→ **TASK DIRECTIONS**: The data must be given again exactly as written, with all images omitted.

___ STUDY MATERIAL ___

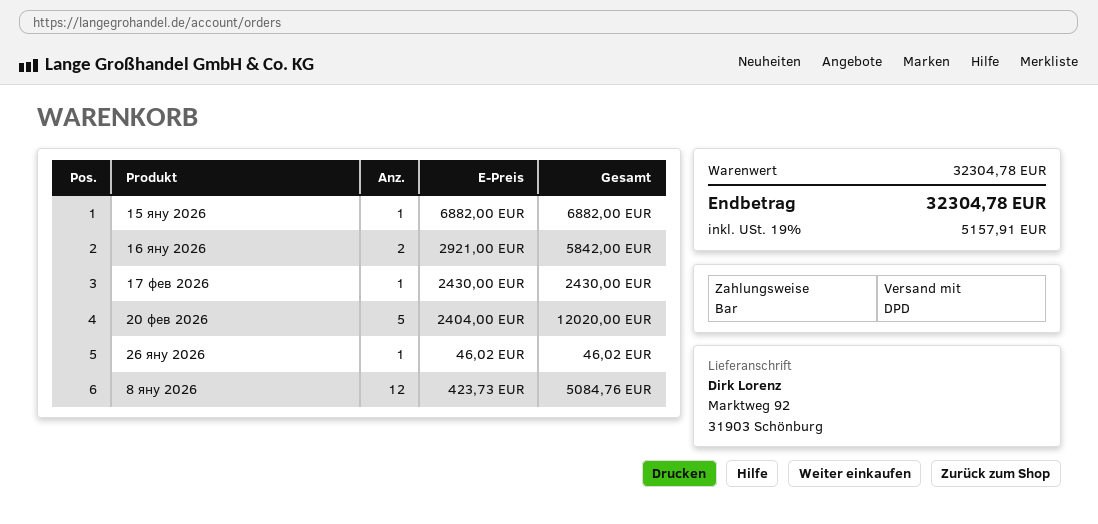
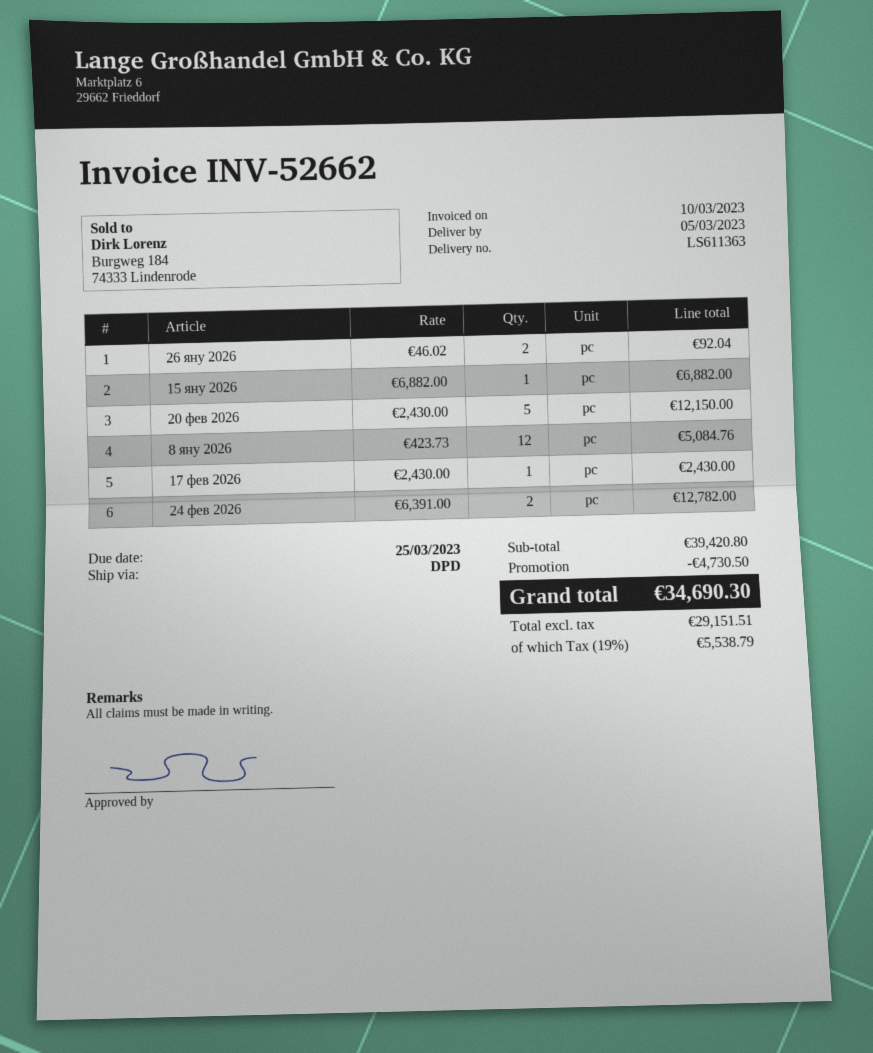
16 яну 2026: 2 x 2921.00 = 5842.00 -> none
20 фев 2026: 5 x 2404.00 = 12020.00 -> 5 x 2430.00 = 12150.00
26 яну 2026: 1 x 46.02 = 46.02 -> 2 x 46.02 = 92.04
24 фев 2026: none -> 2 x 6391.00 = 12782.00
subtotal: 32304.78 -> 39420.80
discount: none -> 4730.50
tax: 19% = 5157.91 -> 19% = 5538.79
total: 32304.78 -> 34690.30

___

→ **SOLUTION TO THIS TASK**:
16 яну 2026: 2 x 2921.00 = 5842.00 -> none
20 фев 2026: 5 x 2404.00 = 12020.00 -> 5 x 2430.00 = 12150.00
26 яну 2026: 1 x 46.02 = 46.02 -> 2 x 46.02 = 92.04
24 фев 2026: none -> 2 x 6391.00 = 12782.00
subtotal: 32304.78 -> 39420.80
discount: none -> 4730.50
tax: 19% = 5157.91 -> 19% = 5538.79
total: 32304.78 -> 34690.30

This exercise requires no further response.